We all know the power hungry villains in stories, history or in some countries' governing positions (heloooooo The United States Of America). They are always depicted as Machiavellian and cruel, as narcissistic and without empathy, as sadistic at times and greedy often. These figures start off as children - mostly innocent to the dark side of their egos - but whether it was success in society, having a troubled past, or any other psychological reasons: They grow to feed off of power and their ego skyrockets into being - in lack of better words - the ASSHOLES that they are.

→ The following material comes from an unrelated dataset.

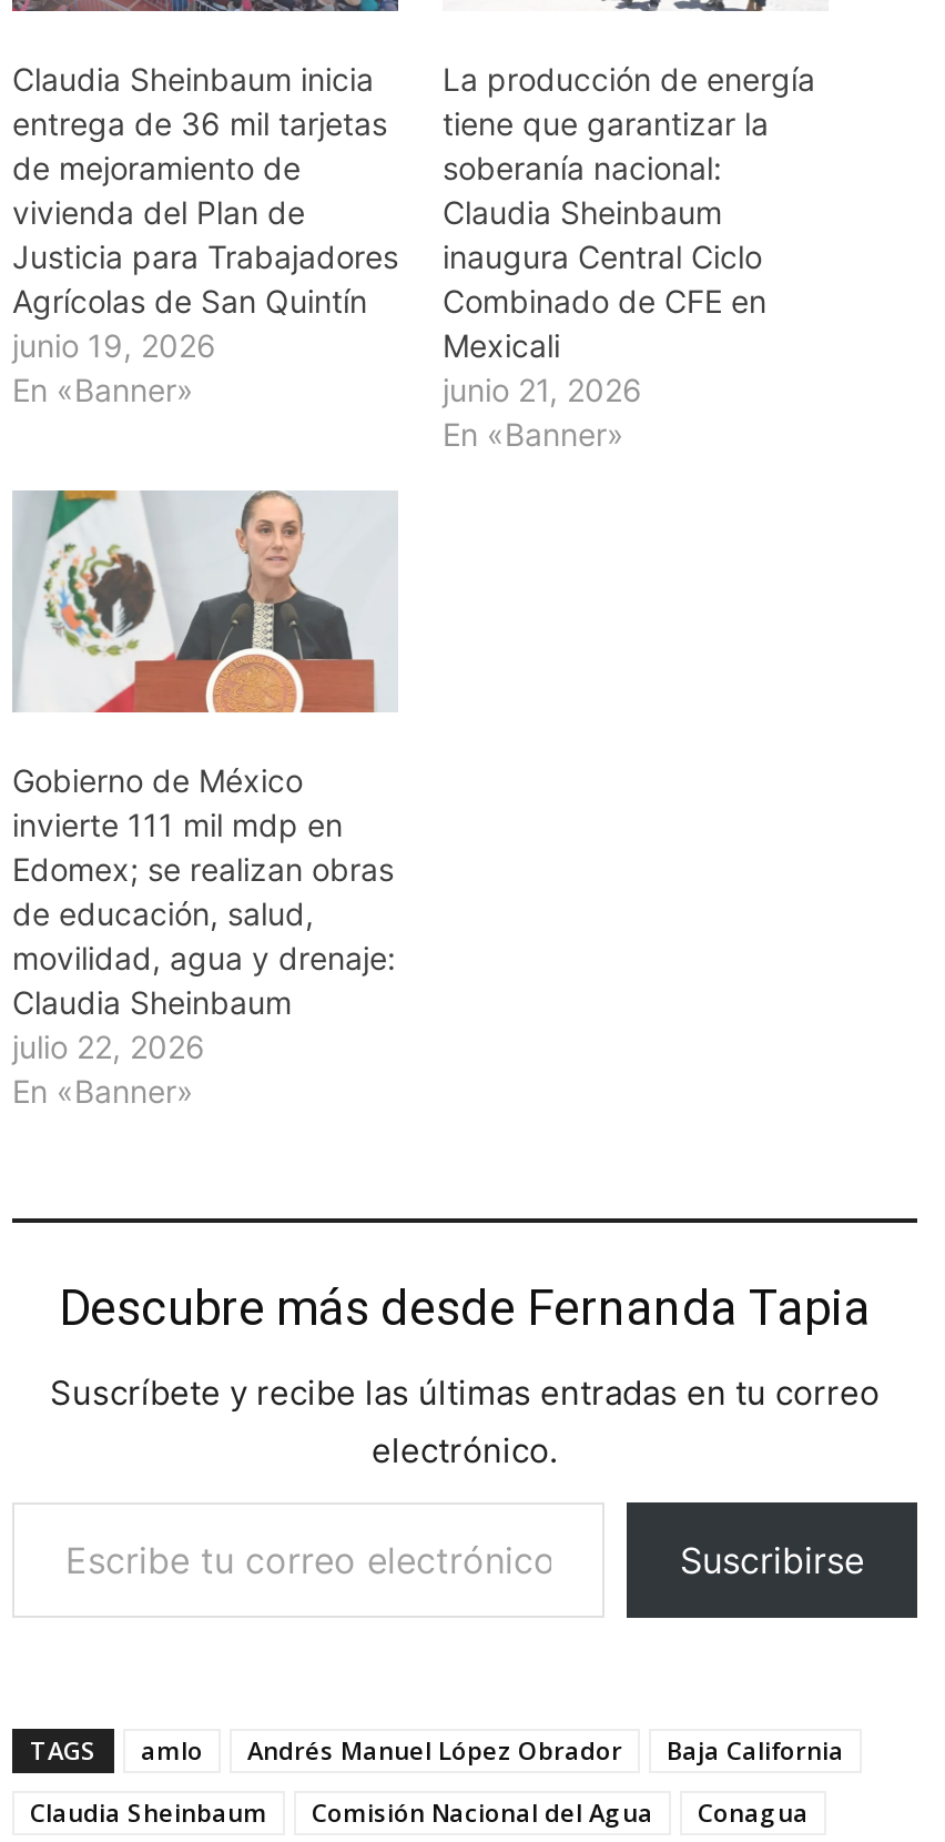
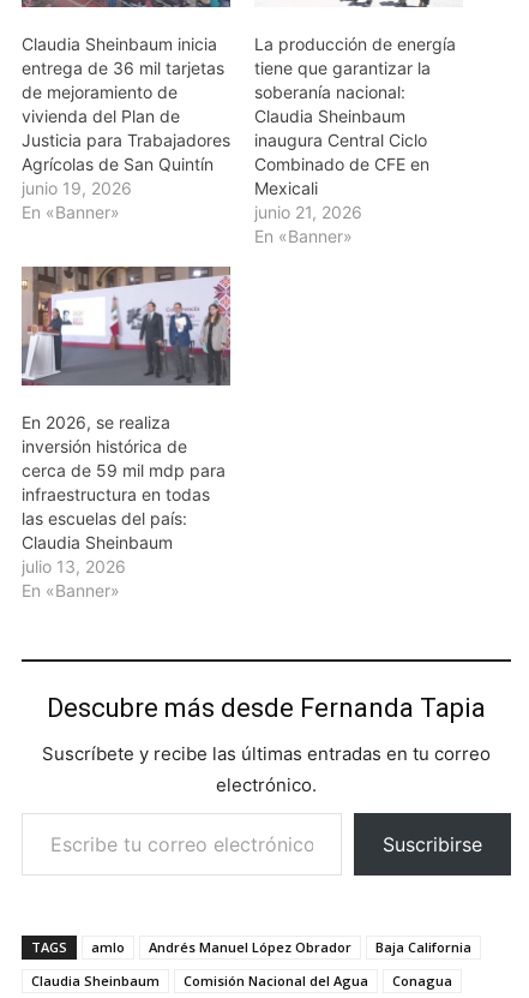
[12,488,398,977] [image] | Gobierno de México | invierte 111 mil mdp en | Edomex; se realizan obras | de educación, salud, | movilidad, agua y drenaje: -> [22,265,232,529] [image] | En 2026, se realiza | inversión histórica de | cerca de 59 mil mdp para | infraestructura en todas | las escuelas del país:
[12,1028,205,1065] julio 22, 2026 -> [22,556,126,577] julio 13, 2026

Of course, I have met several power hungry folks in my life. Working in the entertainment industry is a pretty sure bet you'd run into these types. But almost every industry that involves hierarchy or prestige often brings along the temptation to 'power trip'. Like that manager of a restaurant that once was a waiter like everyone else, but when he got promoted he could no longer sit for lunch with his employees. After all - the one in power must stay on the throne, not with the peasants. Or the CEO who reached her top level by stepping down on any competitor, believing she had to shut her heart and be tough to get ahead. Until one day she could no longer find that heart at all. Or the ambitious director who believed they must tear down the actor's process and any sense of self, in order to build them anew. Megalomaniac much? YES, indeed.
But here I am - conveniently placing the 'blame' of power trippers on 'others'.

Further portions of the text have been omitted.